- _Exercise_: Each line in the entries that has the word "doesn" has to be copied.

Revision tracking records:
▬▬▬▬▬▬

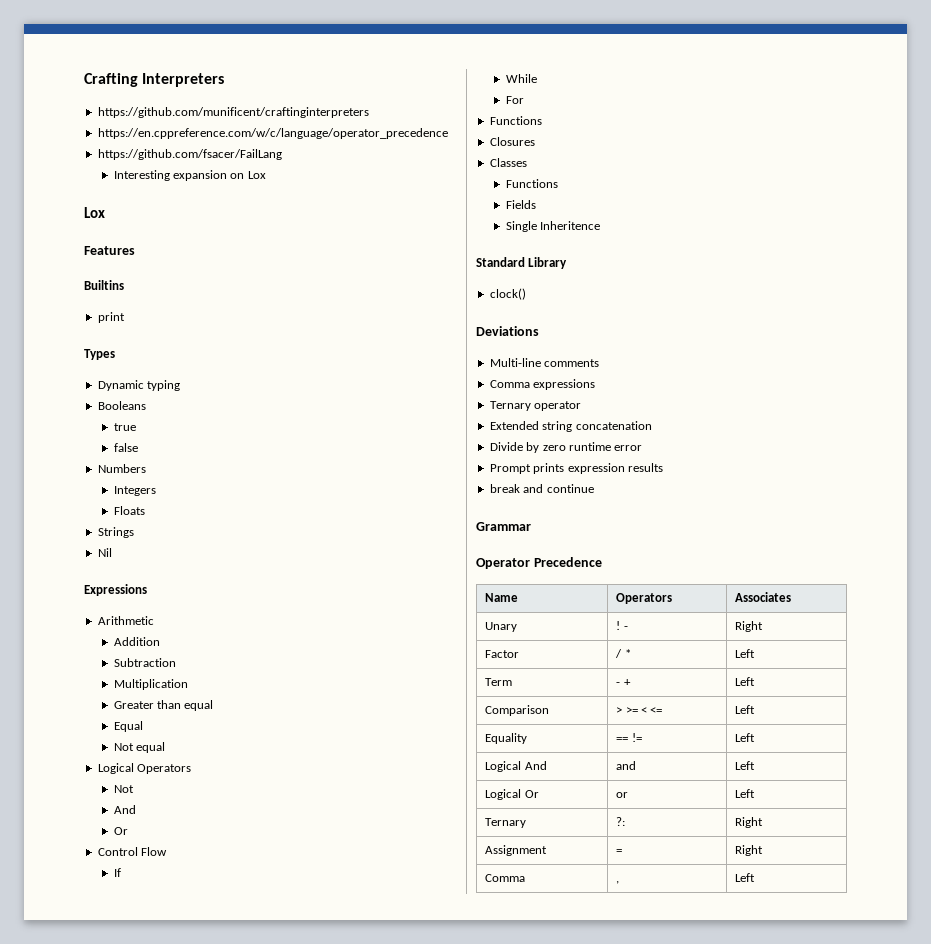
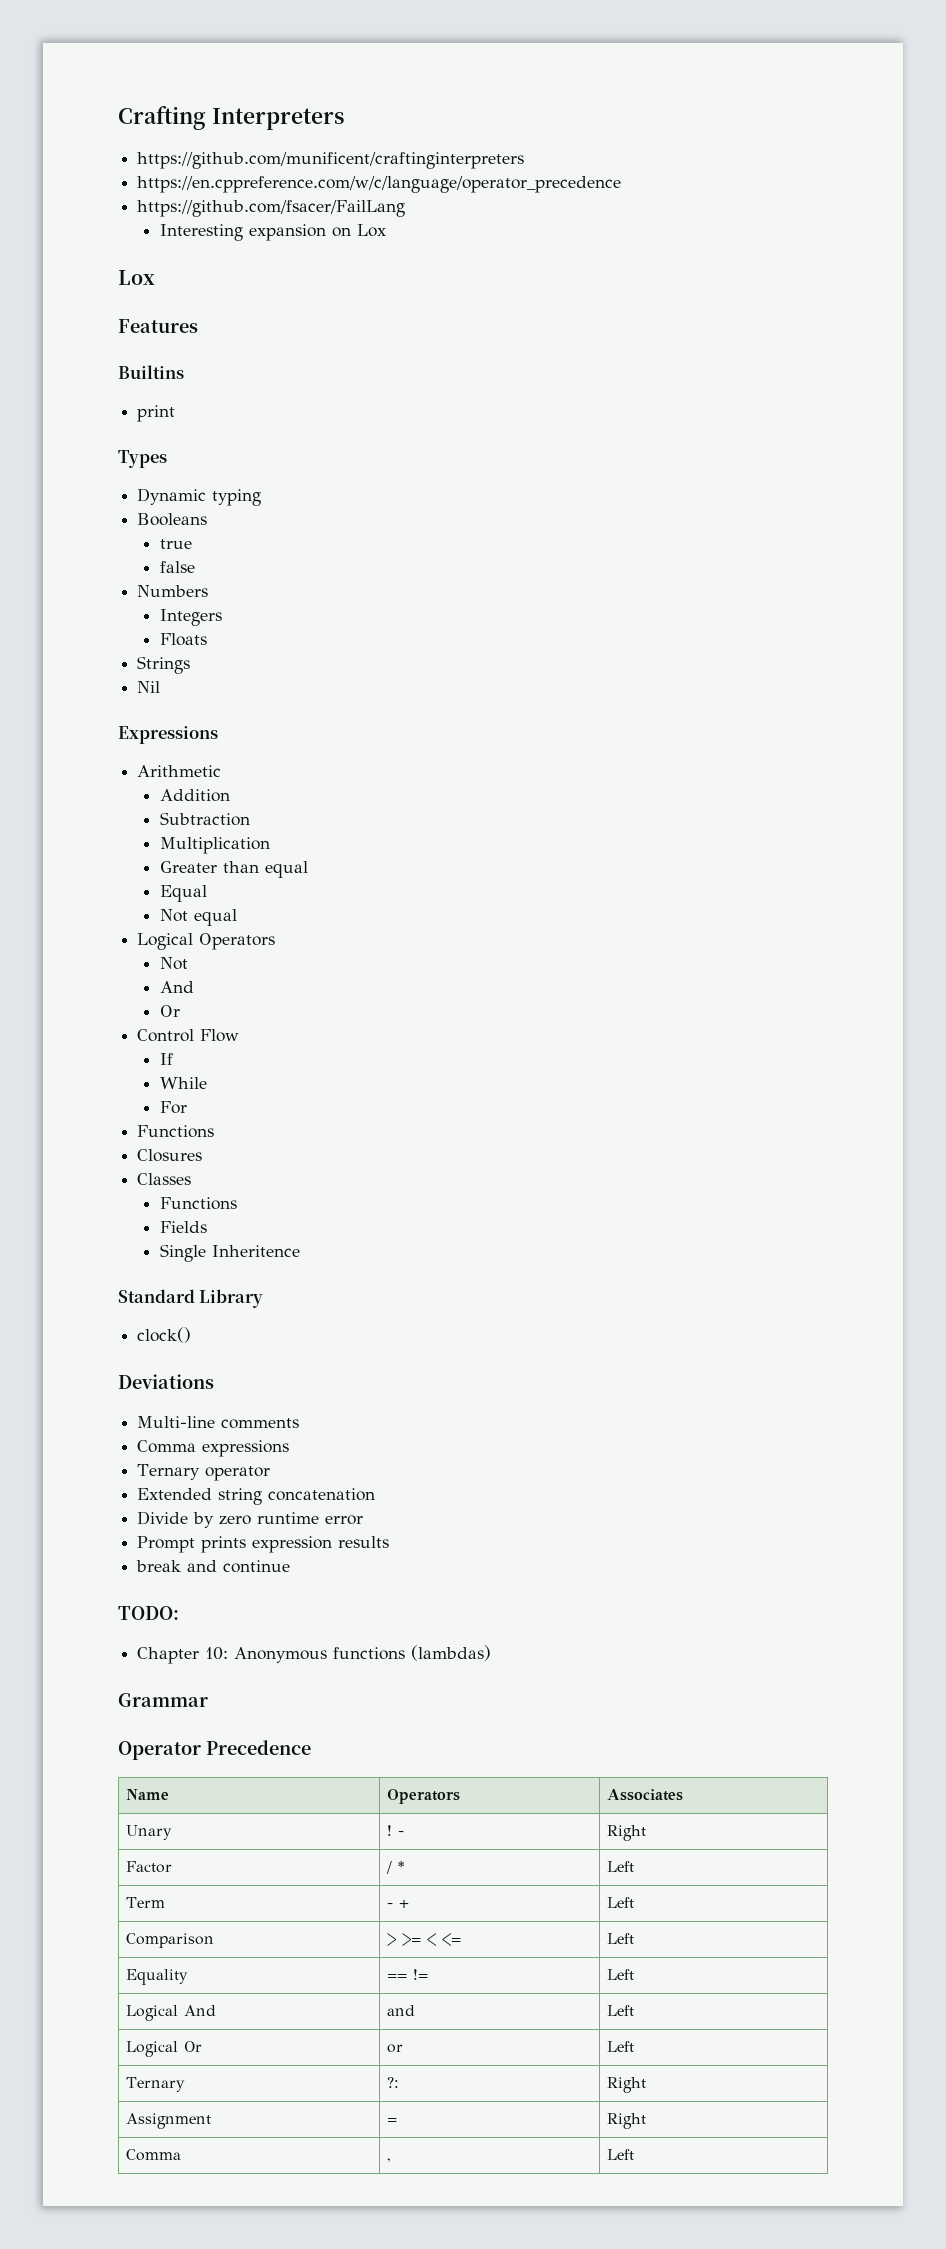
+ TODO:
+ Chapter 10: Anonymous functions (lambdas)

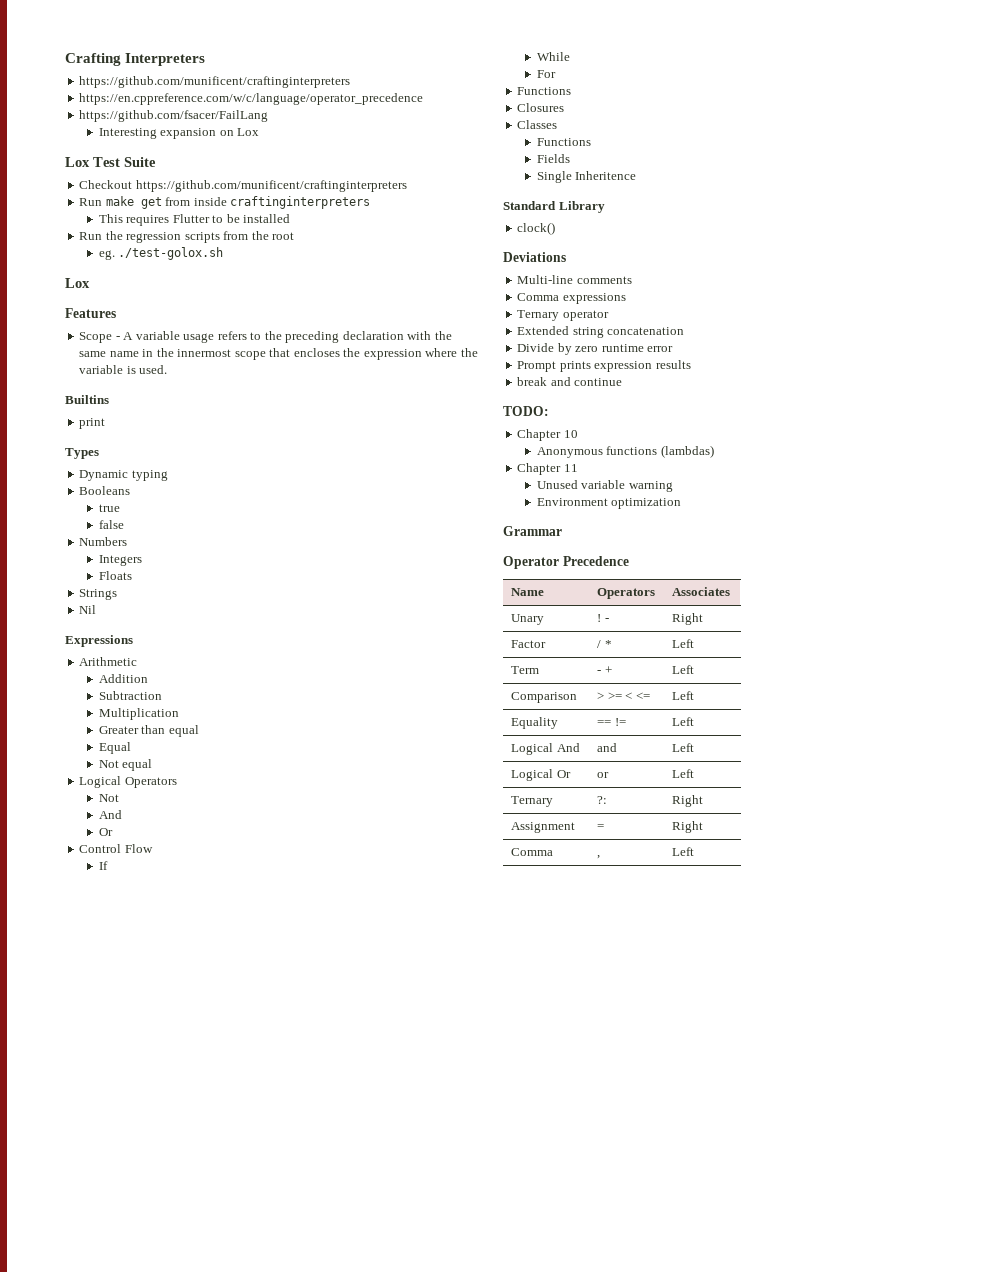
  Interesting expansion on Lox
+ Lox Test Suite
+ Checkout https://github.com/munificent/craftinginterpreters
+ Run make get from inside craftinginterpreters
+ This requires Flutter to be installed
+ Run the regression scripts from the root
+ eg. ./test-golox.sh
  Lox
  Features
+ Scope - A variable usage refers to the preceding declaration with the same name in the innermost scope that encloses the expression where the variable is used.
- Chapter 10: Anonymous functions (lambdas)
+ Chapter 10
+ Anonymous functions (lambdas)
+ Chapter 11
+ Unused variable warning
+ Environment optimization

▬▬▬▬▬▬

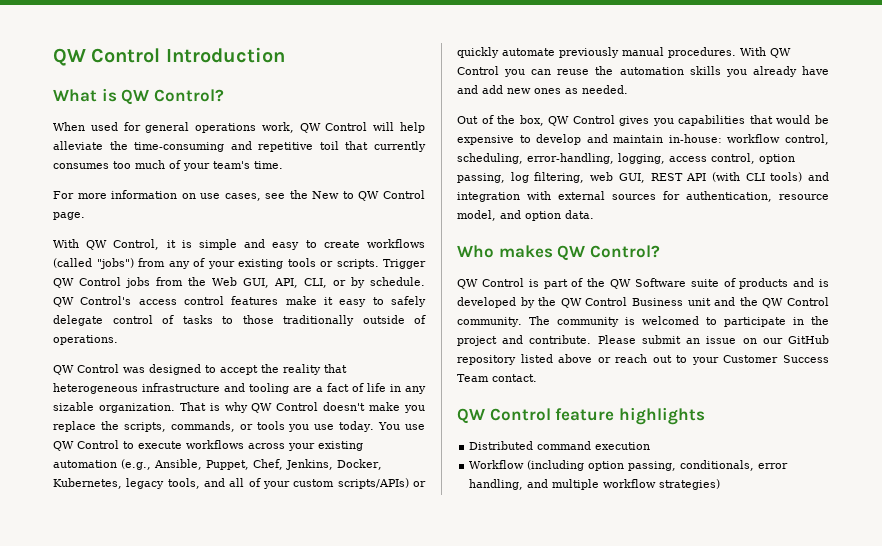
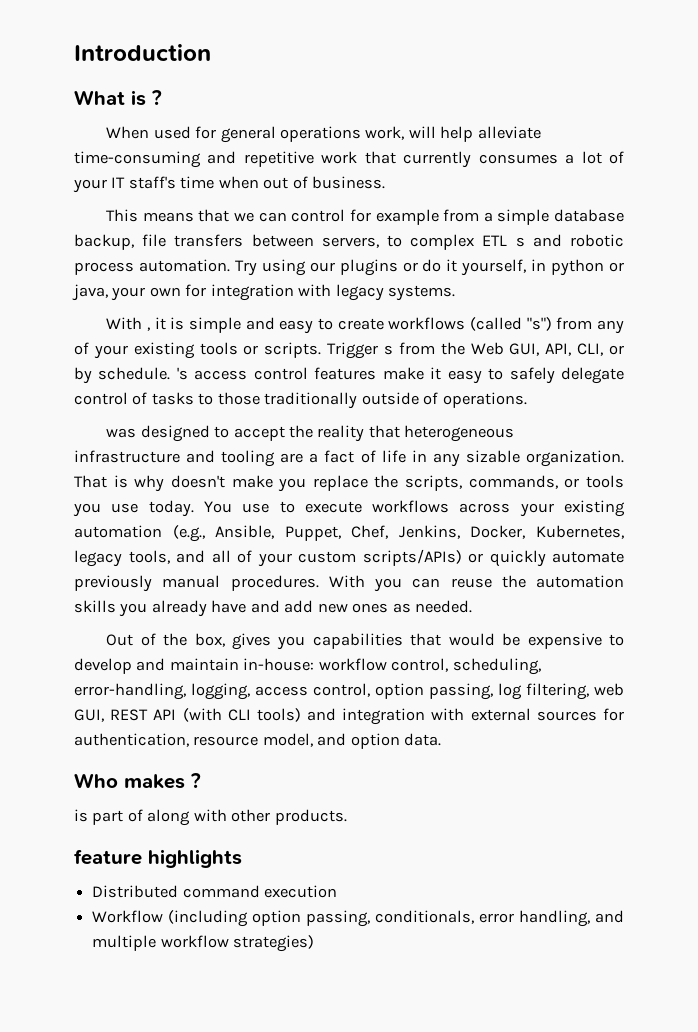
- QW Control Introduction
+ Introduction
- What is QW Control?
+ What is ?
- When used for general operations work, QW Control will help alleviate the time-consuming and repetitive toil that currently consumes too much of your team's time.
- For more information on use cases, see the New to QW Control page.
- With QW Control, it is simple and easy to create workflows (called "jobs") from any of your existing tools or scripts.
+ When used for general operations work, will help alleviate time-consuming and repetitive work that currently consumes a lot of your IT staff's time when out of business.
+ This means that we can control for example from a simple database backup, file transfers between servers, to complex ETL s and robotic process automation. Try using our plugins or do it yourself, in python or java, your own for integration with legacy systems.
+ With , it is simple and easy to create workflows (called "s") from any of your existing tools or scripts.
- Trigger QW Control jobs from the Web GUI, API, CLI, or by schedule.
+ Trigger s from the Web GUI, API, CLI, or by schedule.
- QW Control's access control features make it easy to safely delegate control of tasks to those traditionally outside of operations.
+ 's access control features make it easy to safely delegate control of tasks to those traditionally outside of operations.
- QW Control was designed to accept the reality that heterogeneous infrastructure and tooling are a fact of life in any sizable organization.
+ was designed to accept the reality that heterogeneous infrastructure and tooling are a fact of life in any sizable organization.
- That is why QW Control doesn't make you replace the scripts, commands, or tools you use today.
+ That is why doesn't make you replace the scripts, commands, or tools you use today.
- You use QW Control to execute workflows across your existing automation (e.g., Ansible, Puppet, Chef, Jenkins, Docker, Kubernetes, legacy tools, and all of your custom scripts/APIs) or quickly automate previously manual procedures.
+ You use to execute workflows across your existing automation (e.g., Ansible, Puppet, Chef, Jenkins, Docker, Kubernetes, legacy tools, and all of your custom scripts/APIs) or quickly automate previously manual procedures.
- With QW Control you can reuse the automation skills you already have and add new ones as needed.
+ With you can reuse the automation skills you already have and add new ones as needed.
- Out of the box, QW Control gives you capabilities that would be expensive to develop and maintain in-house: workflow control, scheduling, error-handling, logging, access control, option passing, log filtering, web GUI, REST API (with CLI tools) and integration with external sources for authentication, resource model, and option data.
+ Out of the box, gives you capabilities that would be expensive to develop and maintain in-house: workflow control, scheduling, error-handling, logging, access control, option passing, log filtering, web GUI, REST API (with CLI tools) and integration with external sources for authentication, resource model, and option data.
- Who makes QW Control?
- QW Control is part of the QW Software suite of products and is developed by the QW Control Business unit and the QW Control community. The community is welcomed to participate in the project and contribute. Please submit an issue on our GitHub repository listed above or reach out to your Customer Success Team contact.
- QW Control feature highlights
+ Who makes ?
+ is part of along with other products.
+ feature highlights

▬▬▬▬▬▬

- _Written solution_:
- That is why QW Control doesn't make you replace the scripts, commands, or tools you use today.
+ That is why doesn't make you replace the scripts, commands, or tools you use today.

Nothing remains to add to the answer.